Otras observaciones realizadas 

A decir de los profesionales, a eso se suma que estos ambientes no tienen agua “ni para lavarse las manos”, tampoco disponen de baños ni duchas. “Hay personas convalecientes que quieren ir al baño y deben ir a la infraestructura principal”, agrega la médica.
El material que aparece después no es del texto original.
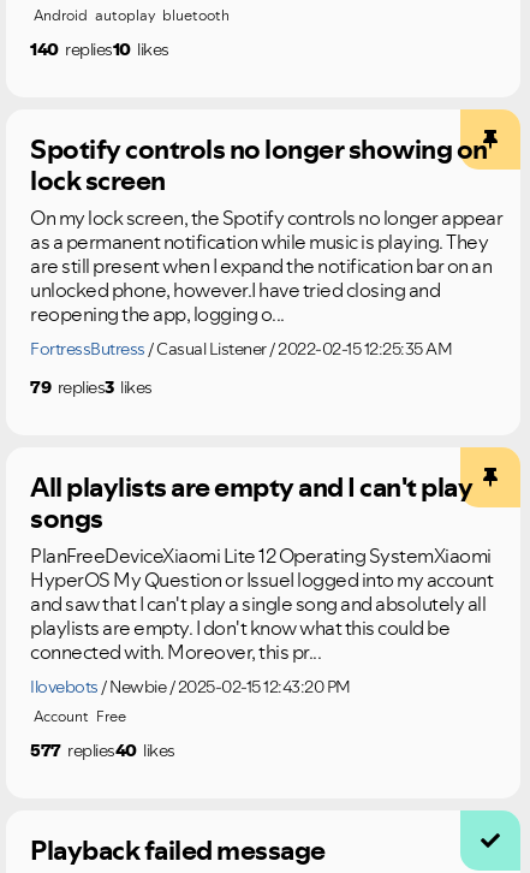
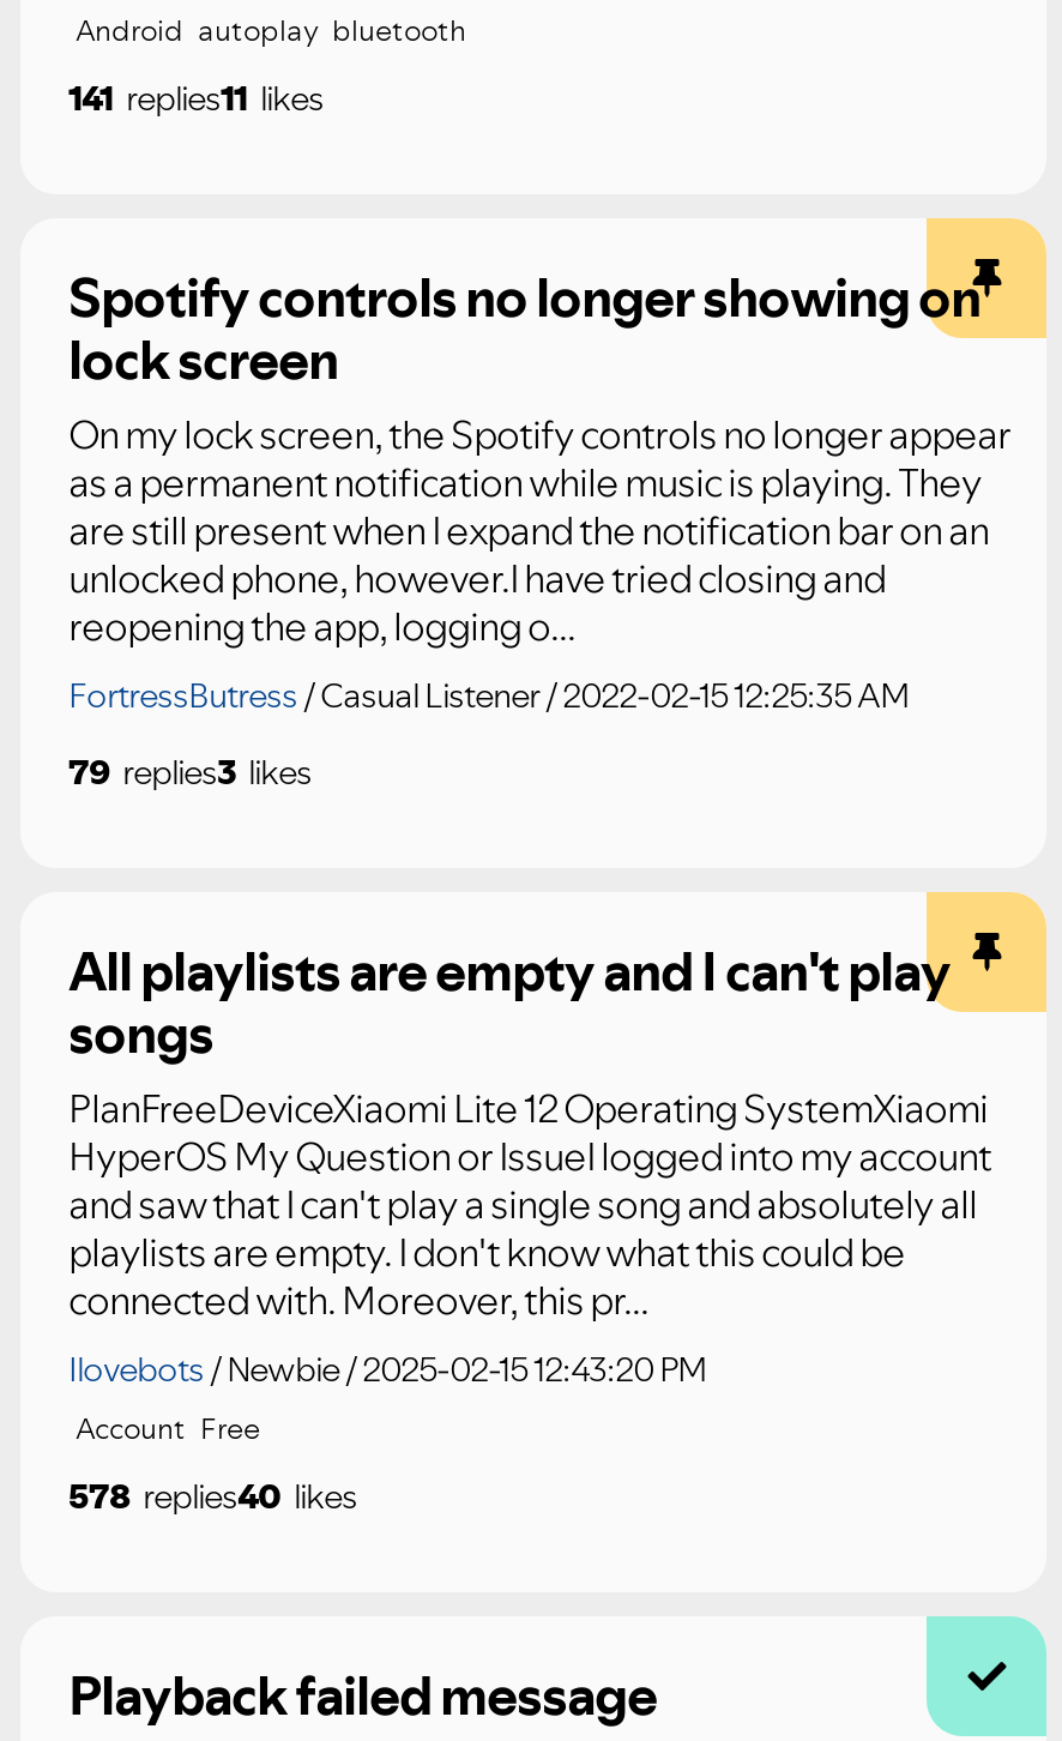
[30,37,169,61] 140 replies10 likes -> [68,75,324,123] 141 replies11 likes
[30,739,175,763] 577 replies40 likes -> [68,1473,357,1521] 578 replies40 likes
Según los médicos, el sexto piso, que fue destinado para el aislamiento de pacientes leves, también ya se copó hace algunos días y ahora están internando a pacientes en el quinto piso

Los trabajadores también denuncian que solo el personal que trabaja en las salas de Covid-19 recibe materiales de bioseguridad completos, el resto debe comprarse. Toda esta situación está llevando a que varios médicos y profesionales  resulten contagiados, aseguran.

Consultado al respecto, el ejecutivo del Sindicato de Ramas Médicas (Simra), Mason Kudaka, es cauto. Prefiere que las consultas sobre las camas se las traslade a la Jefatura de Emergencias o a los directivos del hospital. Sobre la carencia de servicios en los domos, manifiesta que la información de los baños "es cierta”, pero que se debe a que esos ambientes no estaban contemplados en el contrato con la empresa constructora; sin embargo, dijo que sabe que se están haciendo los esfuerzos para subsanar este problema.

Por su parte, el gerente regional de la CNS, Julio Suárez, respondió brevemente a EL DEBER que los médicos que hablan de sobresaturación “seguramente no trabajan en el hospital porque el domo (más grande) es para 30 camas y solo están ocupadas 20. Suárez dijo que no puede responder consultas vía telefónica porque desconoce si el llamado proviene de un periodista. Pidió a este medio visitarlo en su oficina para recabar más información al respecto.